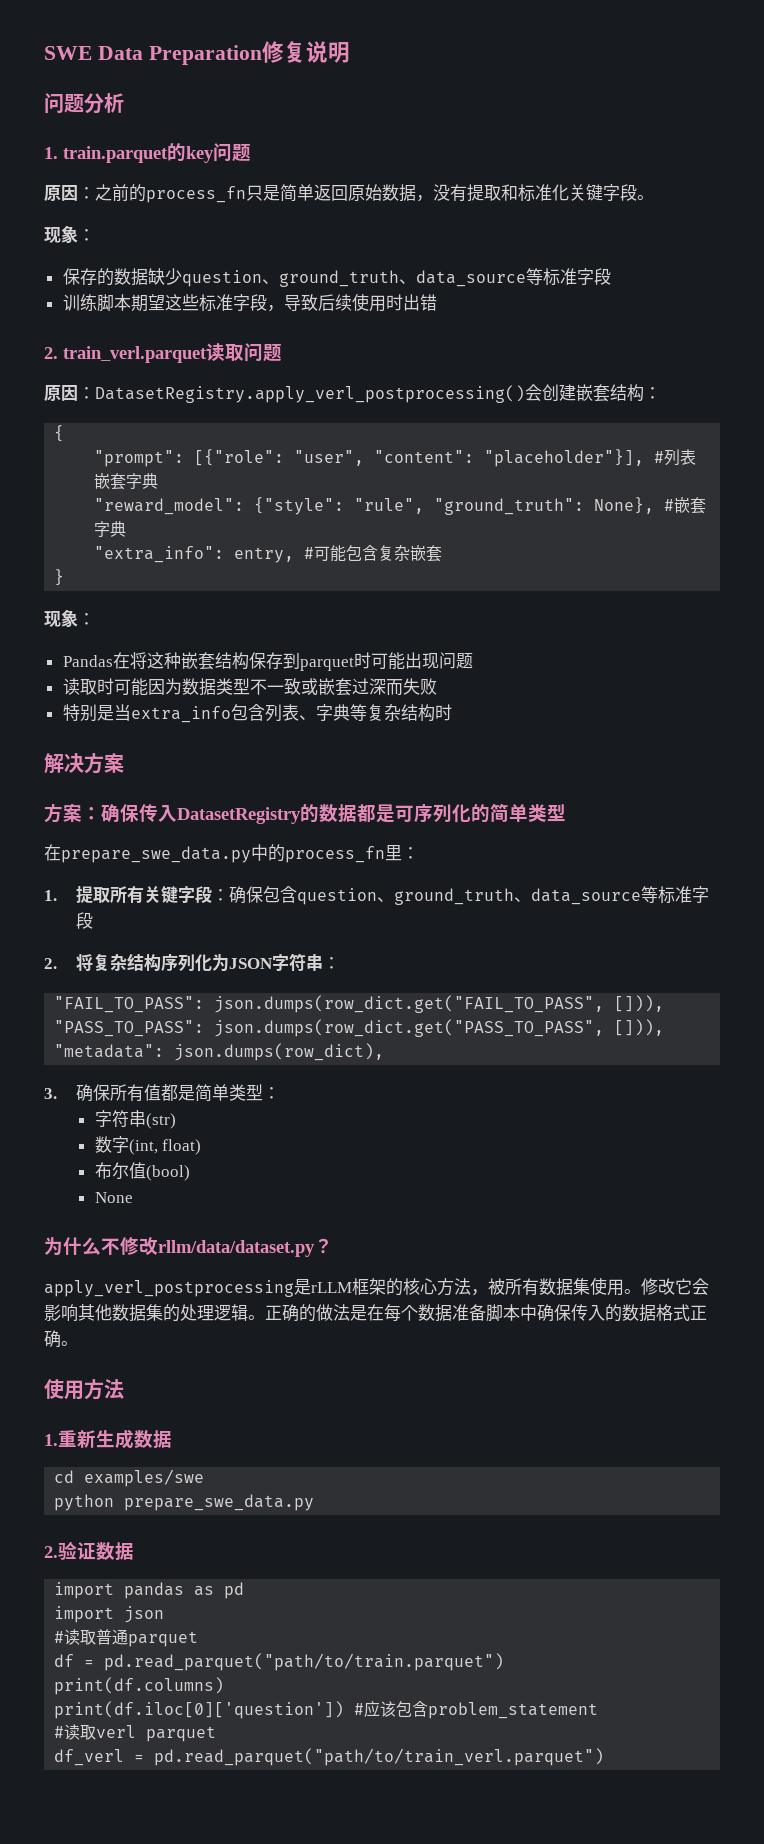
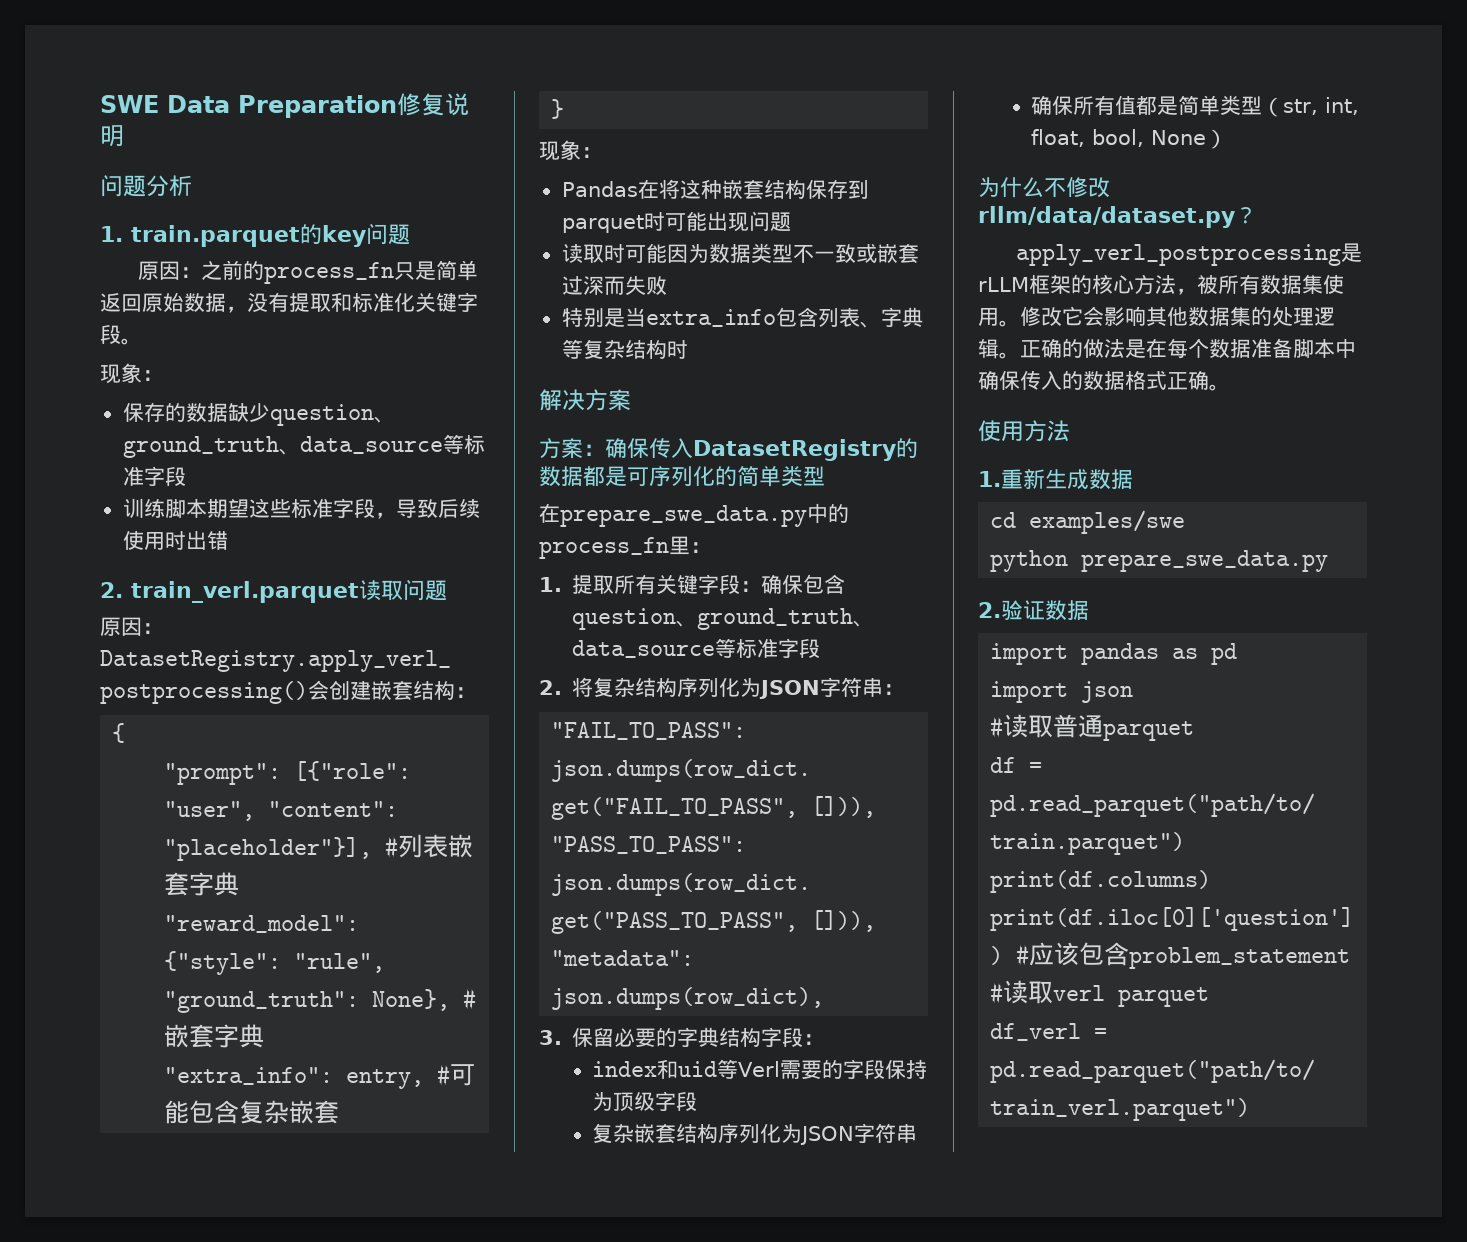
- 3.确保所有值都是简单类型：
- 字符串(str)
- 数字(int, float)
- 布尔值(bool)
- None
+ 3.保留必要的字典结构字段：
+ index和uid等Verl需要的字段保持为顶级字段
+ 复杂嵌套结构序列化为JSON字符串
+ 确保所有值都是简单类型（str, int, float, bool, None）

######

- [Task]
Every entry above needs to be duplicated exactly, without its images.

- [Your response]
- 3.确保所有值都是简单类型：
- 字符串(str)
- 数字(int, float)
- 布尔值(bool)
- None
+ 3.保留必要的字典结构字段：
+ index和uid等Verl需要的字段保持为顶级字段
+ 复杂嵌套结构序列化为JSON字符串
+ 确保所有值都是简单类型（str, int, float, bool, None）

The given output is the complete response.